Поиск пиков в данных ChiP-Seq
Из Википедии, бесплатной энциклопедии
Поиск пиков (англ. Peak calling) — компьютерный метод поиска областей генома, обогащённых выровненными ридами из данных ChiP-Seq эксперимента. Такие области называют пиками, поскольку они являются локальными максимумами покрытия генома ридами (то есть количества прочтений, выровненных в данной позиции). Определённые таким образом регионы считаются местами связывания белка, с которым проводился опыт. Если речь идёт о транскрипционном факторе, то обогащённые области по сути являются сайтами связывания транскрипционного фактора. Определение областей пиков является важным шагом любого Chip-Seq эксперимента, поскольку именно на этом этапе происходит интерпретация данных — нужно отличить шумы от сигнала[1].
Обобщённый алгоритм
[править | править код]Операция нахождения пиков содержит в себе несколько этапов, необходимых для получения итогового списка пиков[2]:
- Смещение ридов (важно в случае секвенирования с одного конца — single-end sequencing). Каждый рид, полученный после секвенирования, имеют длину 50-300 нуклеотидов и маркирует только один из концов фрагмента ДНК, очищенного иммунопреципитацией. Соответственно, он может не содержать в себе сайта связывания белка, если длина ДНК фрагментов больше длины рида, а белок был связан с центром фрагмента. На начальном этапе поиска идентифицируют области, обогащённые ридами. После этого находят отдельно максимумы обогащения для «+» и «-» цепей. Расстояние между максимумами считают средней длиной фрагментов ДНК. После этого все риды смещают на половину такой длины в сторону центра пика (то есть в сторону их 3’-конца), и определяют истинную область связывания. В случае секвенирования парных ридов (с обоих концов каждого фрагмента), эта операция не требуется, поскольку пара ридов точно маркирует каждый фрагмент, а значит сайт связывания заведомо находится между ними.
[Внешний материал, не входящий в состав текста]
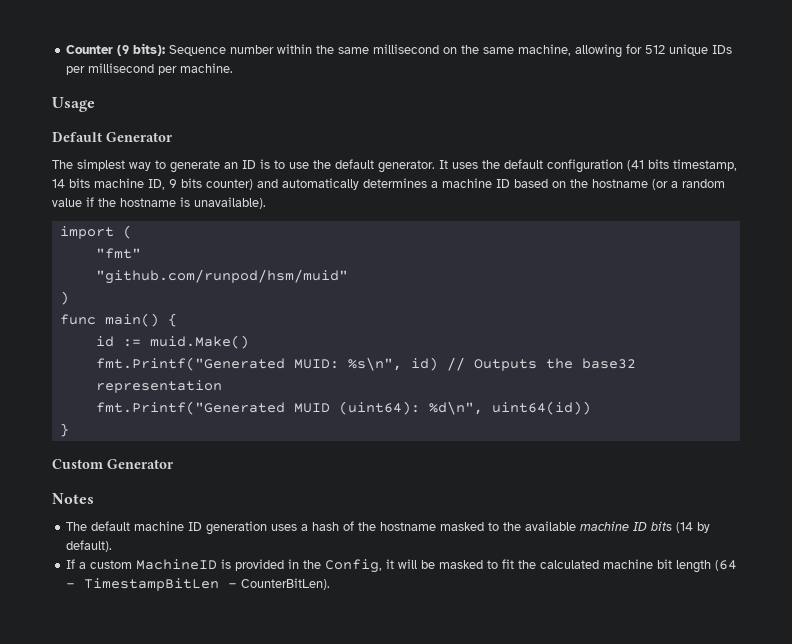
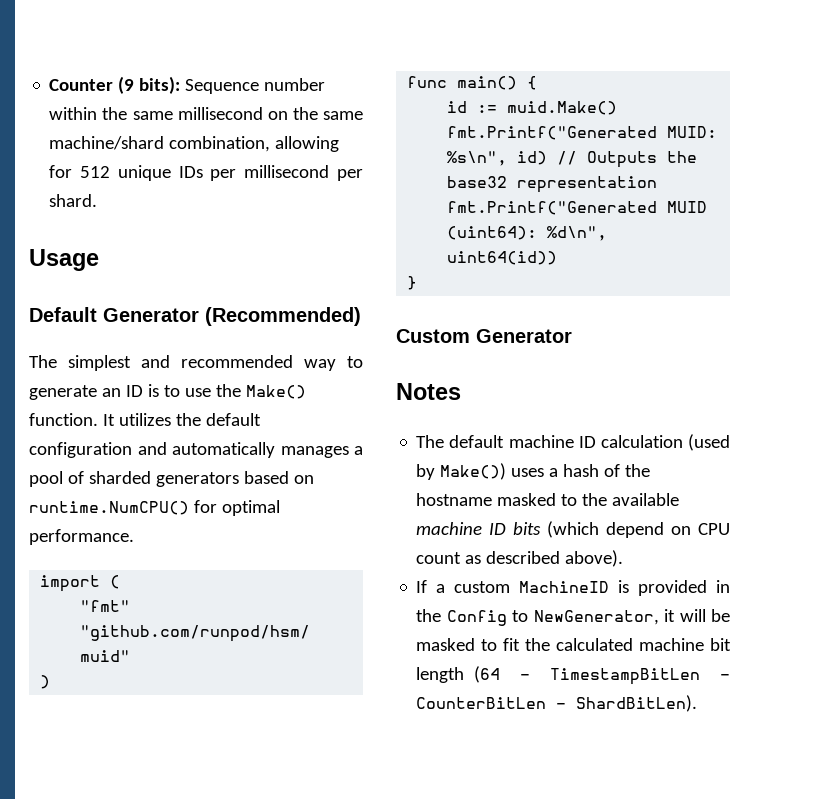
- Counter (9 bits): Sequence number within the same millisecond on the same machine, allowing for 512 unique IDs per millisecond per machine.
+ Counter (9 bits): Sequence number within the same millisecond on the same machine/shard combination, allowing for 512 unique IDs per millisecond per shard.
- Default Generator
+ Default Generator (Recommended)
- The simplest way to generate an ID is to use the default generator. It uses the default configuration (41 bits timestamp, 14 bits machine ID, 9 bits counter) and automatically determines a machine ID based on the hostname (or a random value if the hostname is unavailable).
+ The simplest and recommended way to generate an ID is to use the Make() function. It utilizes the default configuration and automatically manages a pool of sharded generators based on runtime.NumCPU() for optimal performance.
- The default machine ID generation uses a hash of the hostname masked to the available machine ID bits (14 by default).
+ The default machine ID calculation (used by Make()) uses a hash of the hostname masked to the available machine ID bits (which depend on CPU count as described above).
- If a custom MachineID is provided in the Config, it will be masked to fit the calculated machine bit length (64 - TimestampBitLen - CounterBitLen).
+ If a custom MachineID is provided in the Config to NewGenerator, it will be masked to fit the calculated machine bit length (64 - TimestampBitLen - CounterBitLen - ShardBitLen).

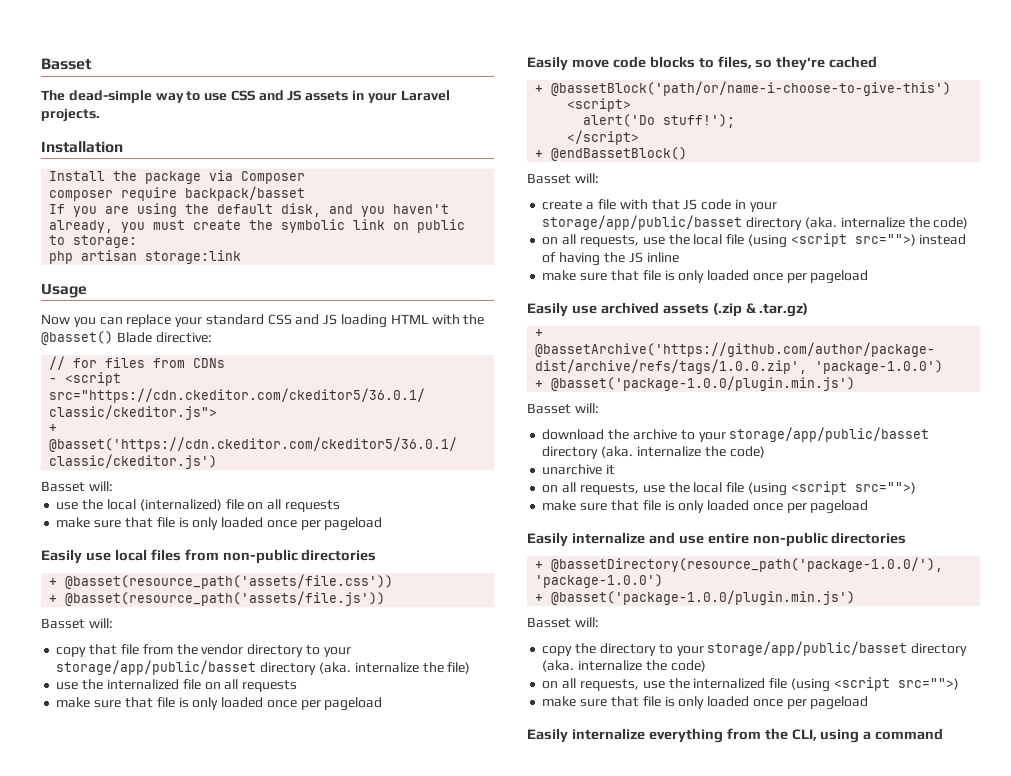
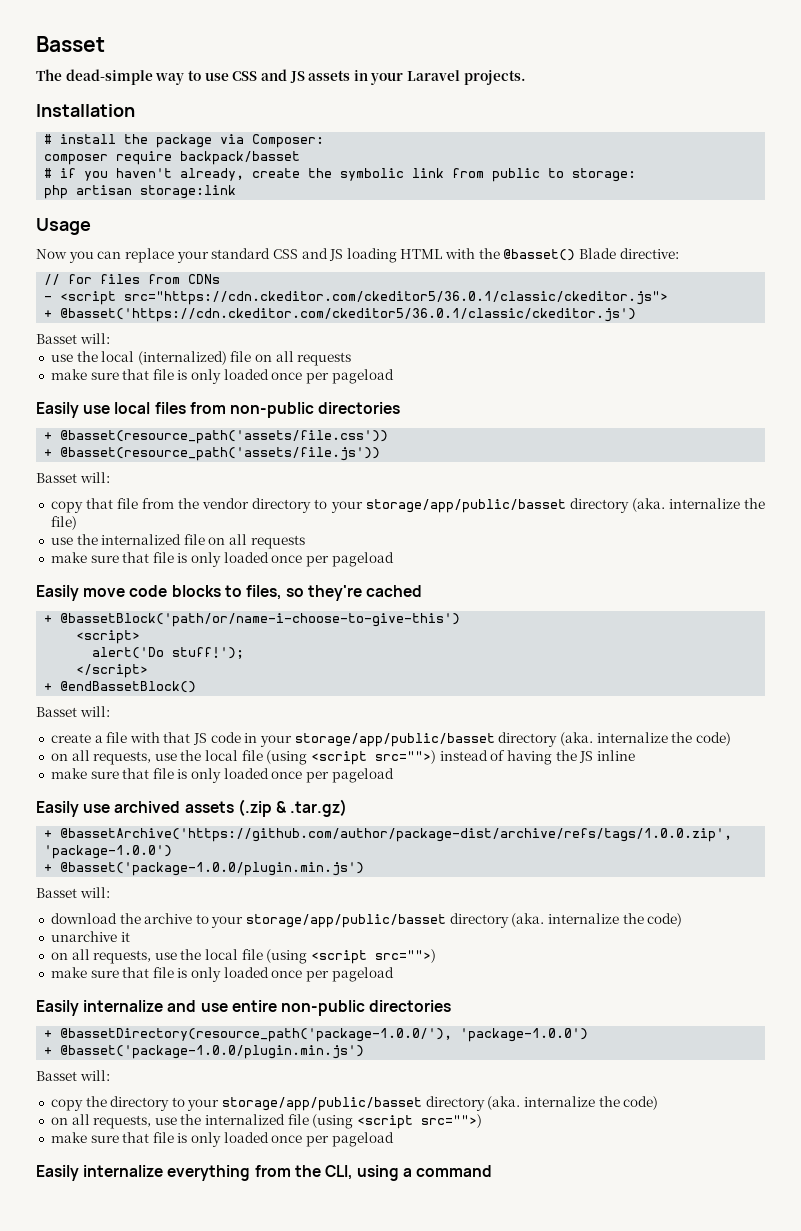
- Install the package via Composer
+ # install the package via Composer:
- If you are using the default disk, and you haven't already, you must create the symbolic link on public to storage:
+ # if you haven't already, create the symbolic link from public to storage:

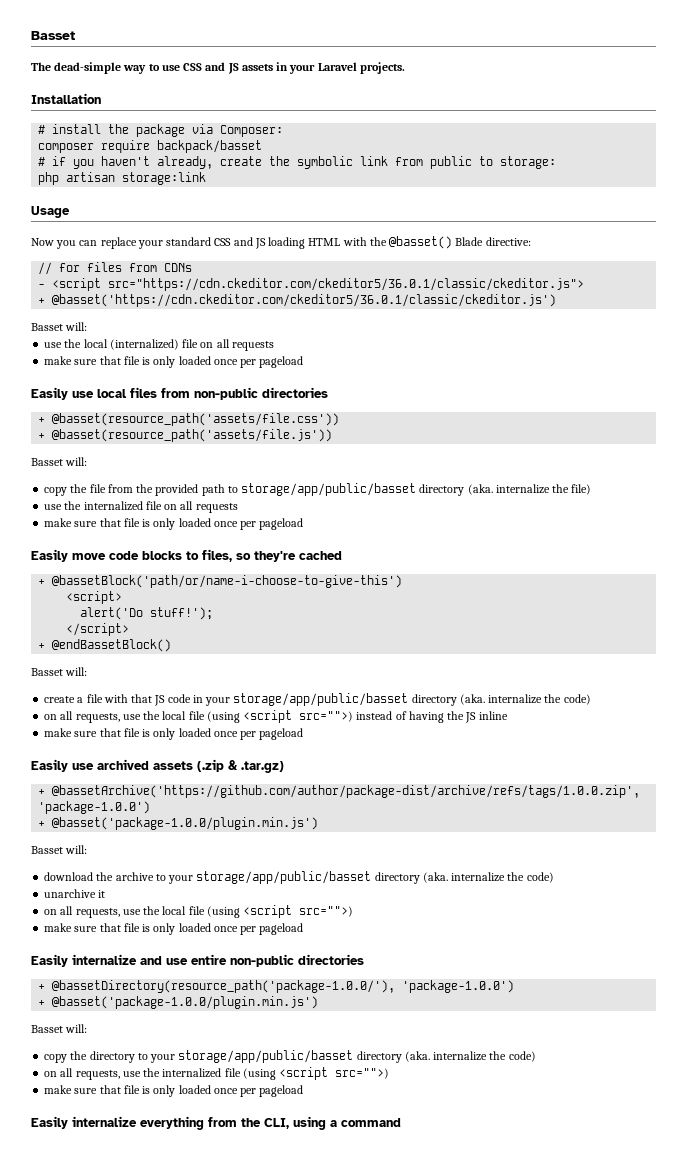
- copy that file from the vendor directory to your storage/app/public/basset directory (aka. internalize the file)
+ copy the file from the provided path to storage/app/public/basset directory (aka. internalize the file)

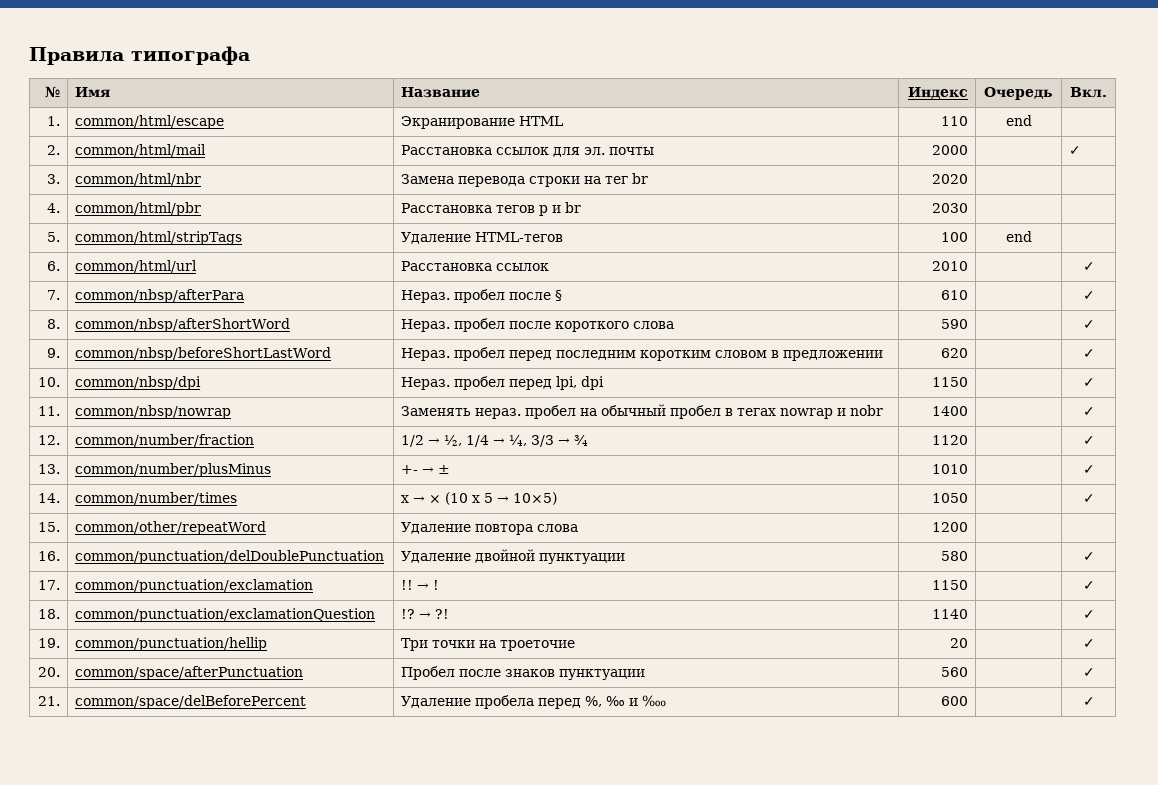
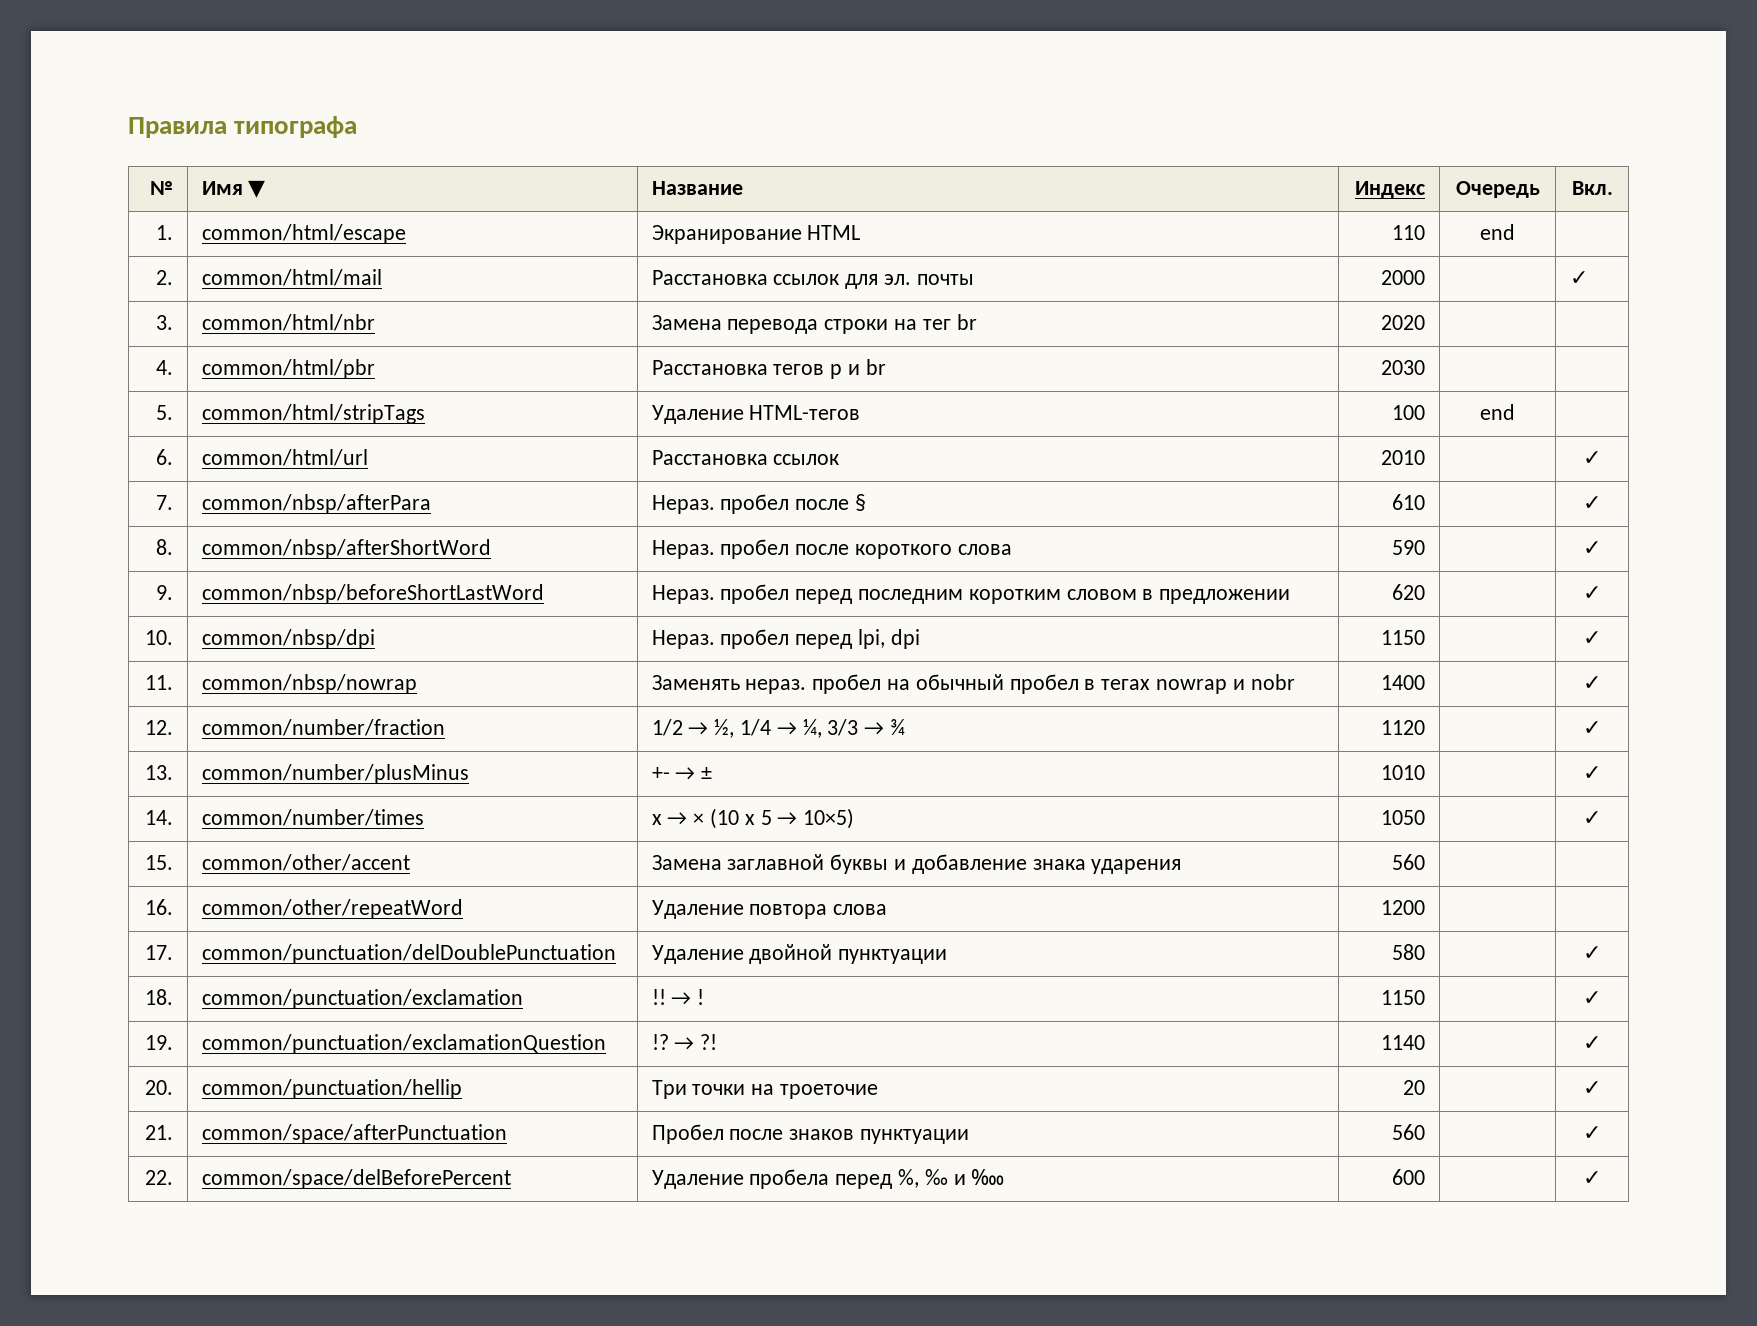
- № | Имя | Название | Индекс | Очередь | Вкл.
+ № | Имя ▼ | Название | Индекс | Очередь | Вкл.
- 15. | common/other/repeatWord | Удаление повтора слова | 1200 | |
+ 15. | common/other/accent | Замена заглавной буквы и добавление знака ударения | 560 | |
+ 16. | common/other/repeatWord | Удаление повтора слова | 1200 | |
- 16. | common/punctuation/delDoublePunctuation | Удаление двойной пунктуации | 580 | | ✓
+ 17. | common/punctuation/delDoublePunctuation | Удаление двойной пунктуации | 580 | | ✓
- 17. | common/punctuation/exclamation | !! → ! | 1150 | | ✓
+ 18. | common/punctuation/exclamation | !! → ! | 1150 | | ✓
- 18. | common/punctuation/exclamationQuestion | !? → ?! | 1140 | | ✓
+ 19. | common/punctuation/exclamationQuestion | !? → ?! | 1140 | | ✓
- 19. | common/punctuation/hellip | Три точки на троеточие | 20 | | ✓
+ 20. | common/punctuation/hellip | Три точки на троеточие | 20 | | ✓
- 20. | common/space/afterPunctuation | Пробел после знаков пунктуации | 560 | | ✓
+ 21. | common/space/afterPunctuation | Пробел после знаков пунктуации | 560 | | ✓
- 21. | common/space/delBeforePercent | Удаление пробела перед %, ‰ и ‱ | 600 | | ✓
+ 22. | common/space/delBeforePercent | Удаление пробела перед %, ‰ и ‱ | 600 | | ✓

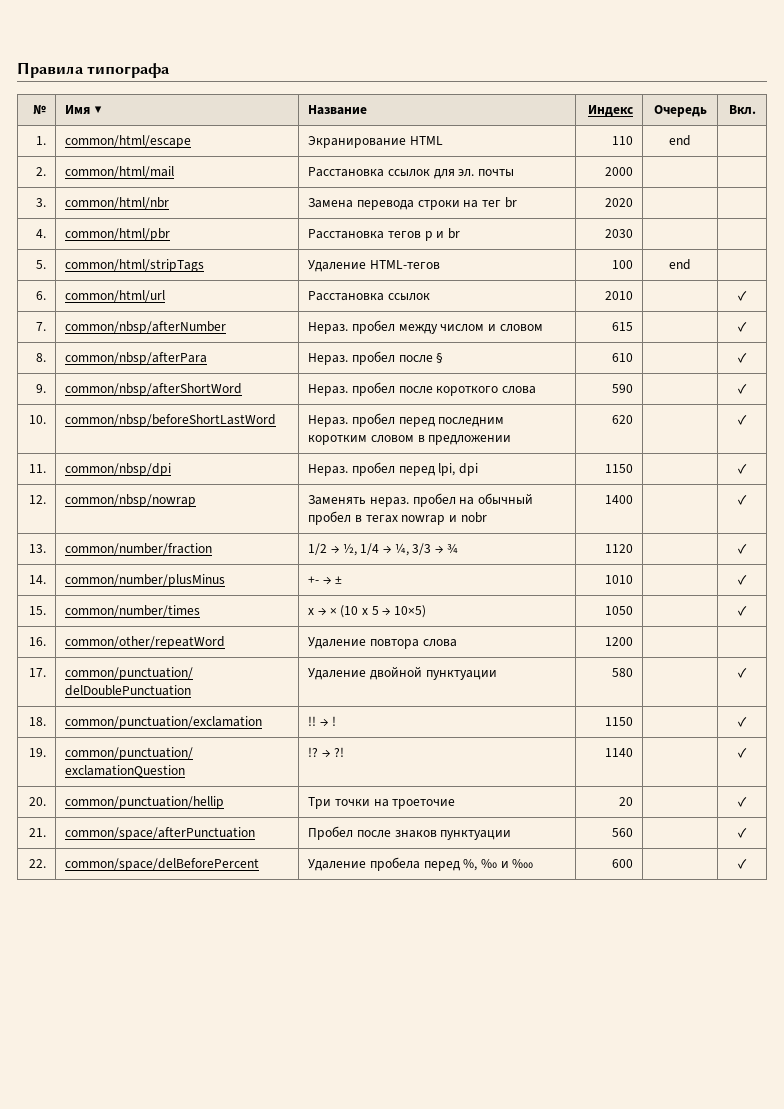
- 2. | common/html/mail | Расстановка ссылок для эл. почты | 2000 | | ✓
+ 2. | common/html/mail | Расстановка ссылок для эл. почты | 2000 | |
- 7. | common/nbsp/afterPara | Нераз. пробел после § | 610 | | ✓
+ 7. | common/nbsp/afterNumber | Нераз. пробел между числом и словом | 615 | | ✓
+ 8. | common/nbsp/afterPara | Нераз. пробел после § | 610 | | ✓
- 8. | common/nbsp/afterShortWord | Нераз. пробел после короткого слова | 590 | | ✓
+ 9. | common/nbsp/afterShortWord | Нераз. пробел после короткого слова | 590 | | ✓
- 9. | common/nbsp/beforeShortLastWord | Нераз. пробел перед последним коротким словом в предложении | 620 | | ✓
+ 10. | common/nbsp/beforeShortLastWord | Нераз. пробел перед последним коротким словом в предложении | 620 | | ✓
- 10. | common/nbsp/dpi | Нераз. пробел перед lpi, dpi | 1150 | | ✓
+ 11. | common/nbsp/dpi | Нераз. пробел перед lpi, dpi | 1150 | | ✓
- 11. | common/nbsp/nowrap | Заменять нераз. пробел на обычный пробел в тегах nowrap и nobr | 1400 | | ✓
+ 12. | common/nbsp/nowrap | Заменять нераз. пробел на обычный пробел в тегах nowrap и nobr | 1400 | | ✓
- 12. | common/number/fraction | 1/2 → ½, 1/4 → ¼, 3/3 → ¾ | 1120 | | ✓
+ 13. | common/number/fraction | 1/2 → ½, 1/4 → ¼, 3/3 → ¾ | 1120 | | ✓
- 13. | common/number/plusMinus | +- → ± | 1010 | | ✓
+ 14. | common/number/plusMinus | +- → ± | 1010 | | ✓
- 14. | common/number/times | x → × (10 x 5 → 10×5) | 1050 | | ✓
+ 15. | common/number/times | x → × (10 x 5 → 10×5) | 1050 | | ✓
- 15. | common/other/accent | Замена заглавной буквы и добавление знака ударения | 560 | |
- Оценка уровня шума. Чаще всего для оценки уровня шума проводят контрольные Chip-Seq эксперименты, в которых стадия иммунопреципитации пропущена или используются неспецифические антитела (IgG-контроли). Однако существуют программы, способные оценить шум по данным одного эксперимента.
- Идентификация пиков. Чаще всего используется скользящее окно, которое сканирует геном и определяет регионы, в которых покрытие ридами превышает некий заданный порог, или отношение покрытия условного пика превышает окружающий его шум в заданное число раз.
- Оценка качества определённых пиков. Многие программы подсчитывают P-value для каждого пика, его высоту и обогащения ридами относительно фона. Исходя из статистической значимости пиков можно сделать оценку ожидаемого уровня ложных предсказаний (FDR).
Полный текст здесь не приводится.